Monday, May 23, 2011

First new Potatoes


This post was first published on Can You Dig It?

According to a gardening book I once read, there's a friendly competition on allotment sites to see who can get the first new potatoes of the year.

Perhaps such a competition is running on our allotment site. I should find out how to enter. What do I win?

The black stuff on the potatoes is pepper. Not mud. I know it looks like mud.

Sunday, May 08, 2011

Shock breaking news! The Prime Minister says something sensible

 
This post was first published on http://can-you-dig-it.co.uk/
 
Concerned readers of this blog will have read the reports that the government was planning to scrap local authorities' obligation to provide allotments. This would presumably have meant the land would be sold off to Tesco, so we'd all be forced to buy our vegetables at Tesco.

What with the excitement of the recent referendum and local elections, I missed the latest news on the matter. Many allotment-holders have been quite upset by the proposal, and have expressed their outrage by signing petitions. No doubt the more radical types have been sharpening their carrots and spraying “anarchist” symbols on their sheds.
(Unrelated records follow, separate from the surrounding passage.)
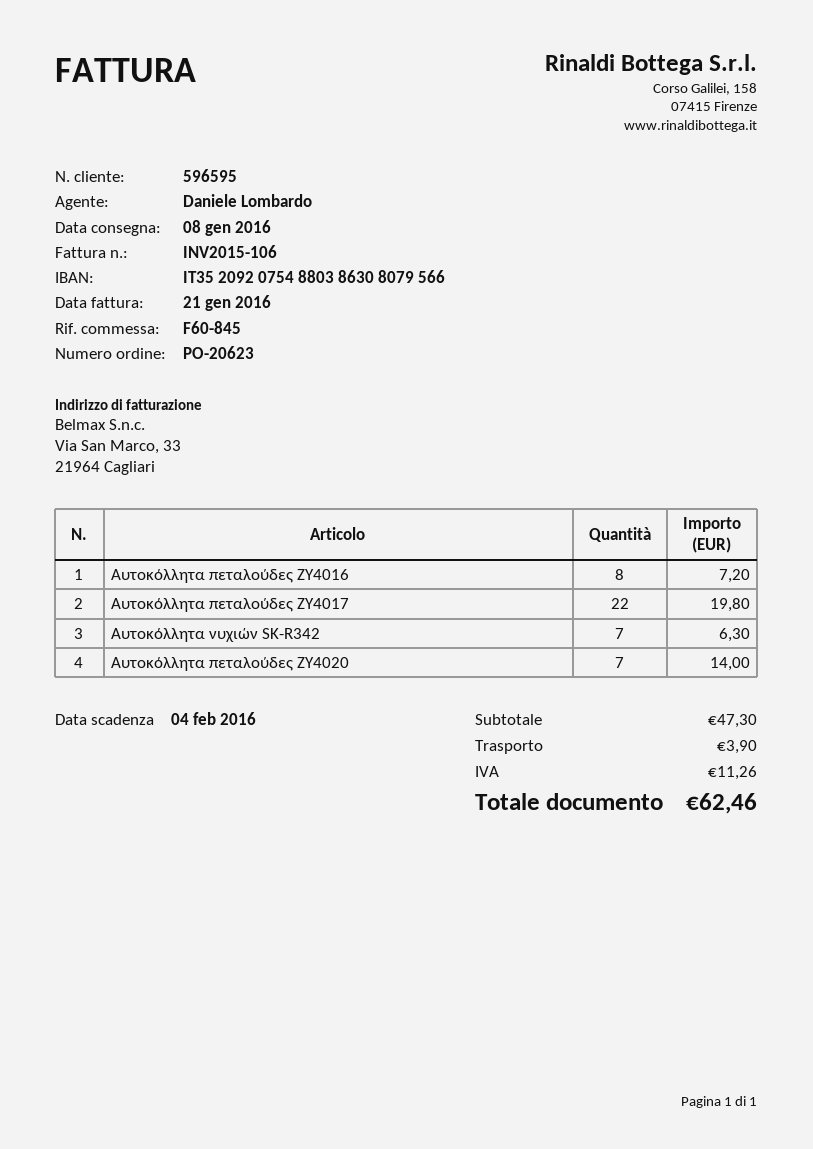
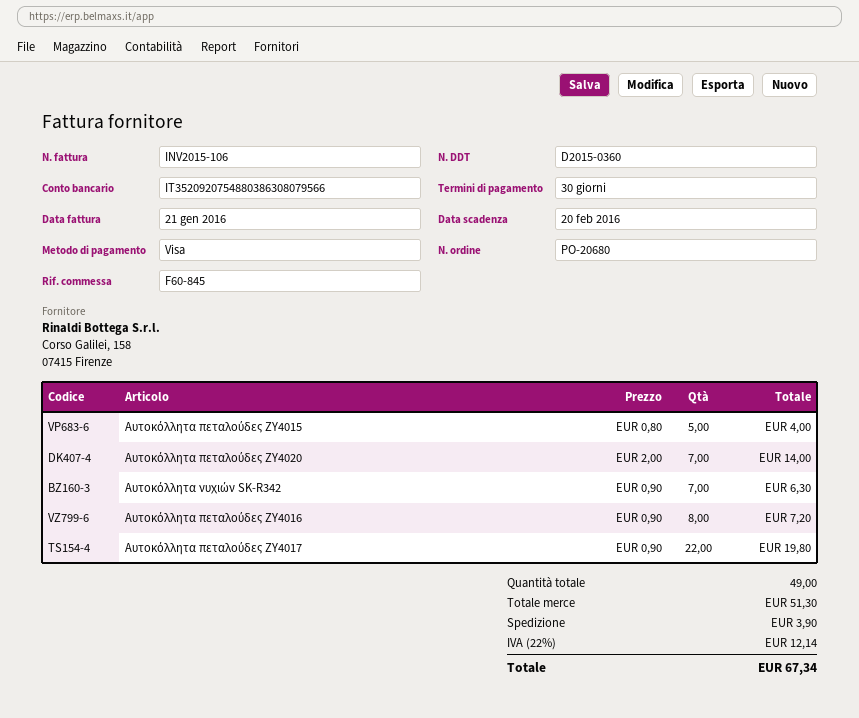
order number: PO-20623 -> PO-20680
due date: 2016-02-04 -> 2016-02-20
Αυτοκόλλητα πεταλούδες ZY4015: none -> 5 for 4.00
subtotal: 47.30 -> 51.30
tax: 11.26 -> 12.14
total: 62.46 -> 67.34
This led the Prime Minister to make a sensible remark in the House of Commons.
He said allotments are “extremely important” and the movement has his “full support”. This is fantastic, fantastic news, particularly at a time when almost nothing else seems to have the Prime Minister's full support. The Independent on Sunday is taking all the credit.

I feel like we should have a celebration. Perhaps I'll drop in on my friend Jo's allotment with some Prosecco, and tell her the happy tidings.

You can watch the footage of the Prime Minister saying something sensible here. The sensible part is between 23:52 and 24:48.

Sunday, May 01, 2011

Our plot is to be sold to a housing developer!

 
According to The Independent, the government has a silly and unworkable plan to allow councils to sell off allotments.

The fightback starts here.

In my armoury I already have a sharp hoe, a slightly bent fork, and some remarkably smelly fertiliser made of rotting couch grass roots which can be deployed as a non-lethal chemical weapon. When you think about it, the government doesn't stand a chance.

Notice the headline picture in The Independent features one of our fellow plotholders, thus cementing One Tree Hill Allotments' position as the most famous allotments in the world.